## Problem to work on
In the records below, begin at the line containing "align-items: center ->" and end at the line containing "margin-left: 33px ->"; quote every line in that span exactly, including both boundary lines, and no others.

## Available data
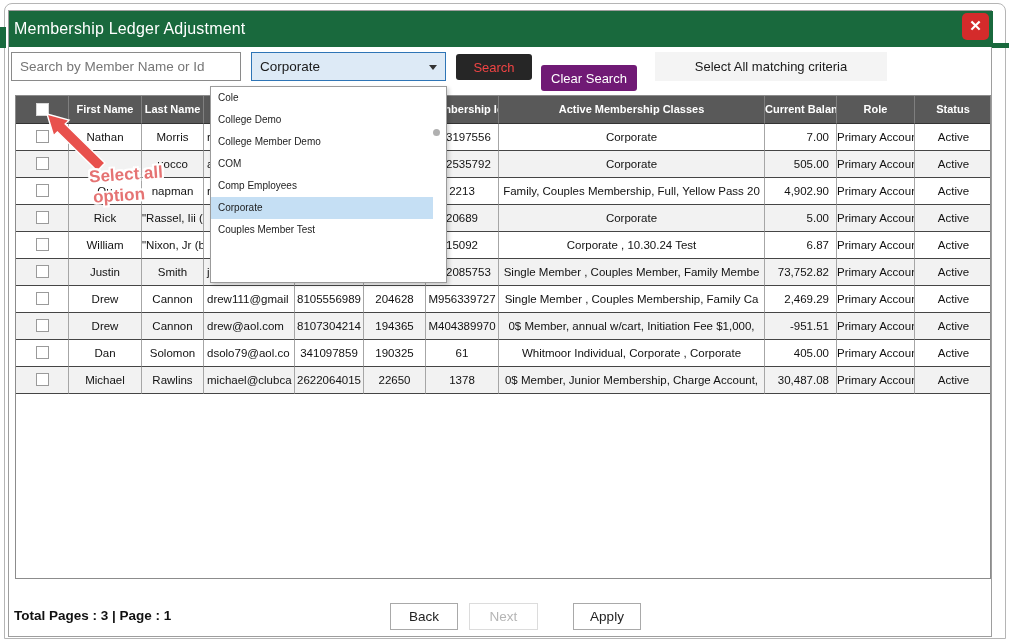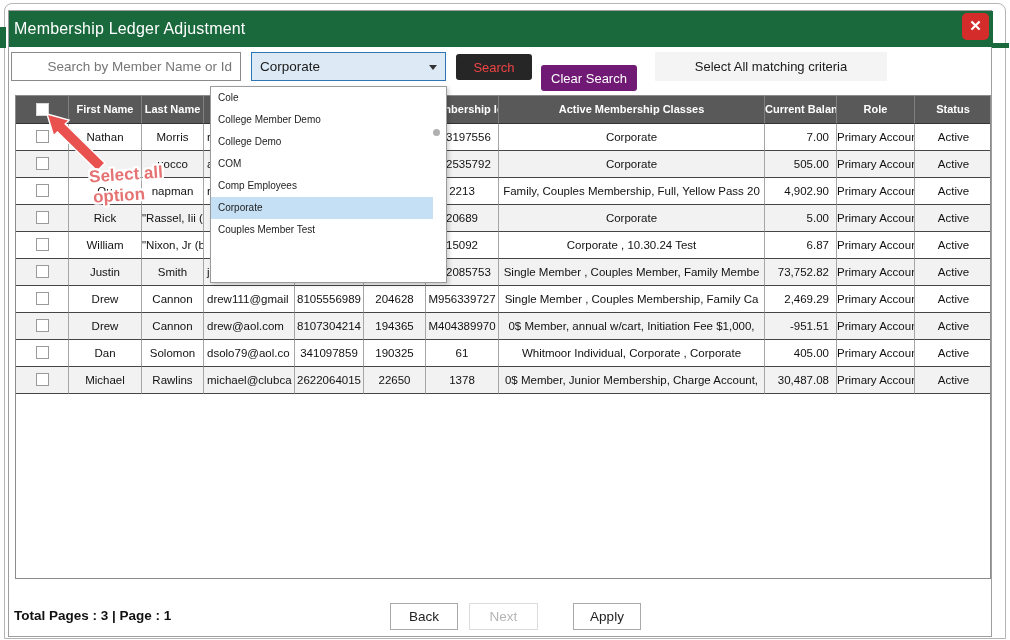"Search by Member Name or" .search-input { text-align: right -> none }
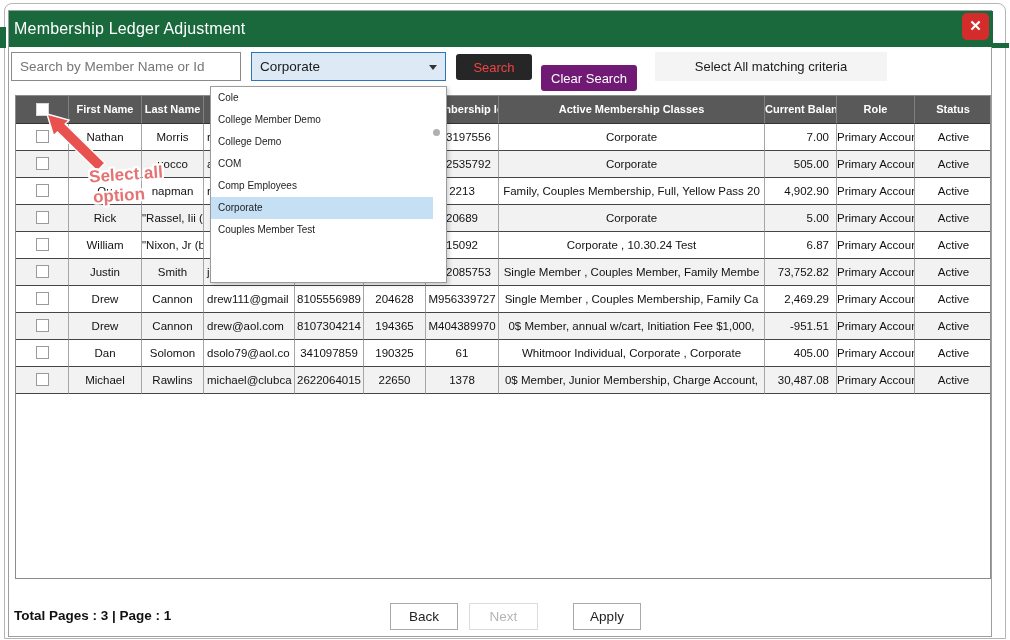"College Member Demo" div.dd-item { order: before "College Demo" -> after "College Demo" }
...
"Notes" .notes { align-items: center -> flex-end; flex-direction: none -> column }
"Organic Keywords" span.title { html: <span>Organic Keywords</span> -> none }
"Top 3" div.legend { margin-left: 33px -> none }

## Output below
"Notes" .notes { align-items: center -> flex-end; flex-direction: none -> column }
"Organic Keywords" span.title { html: <span>Organic Keywords</span> -> none }
"Top 3" div.legend { margin-left: 33px -> none }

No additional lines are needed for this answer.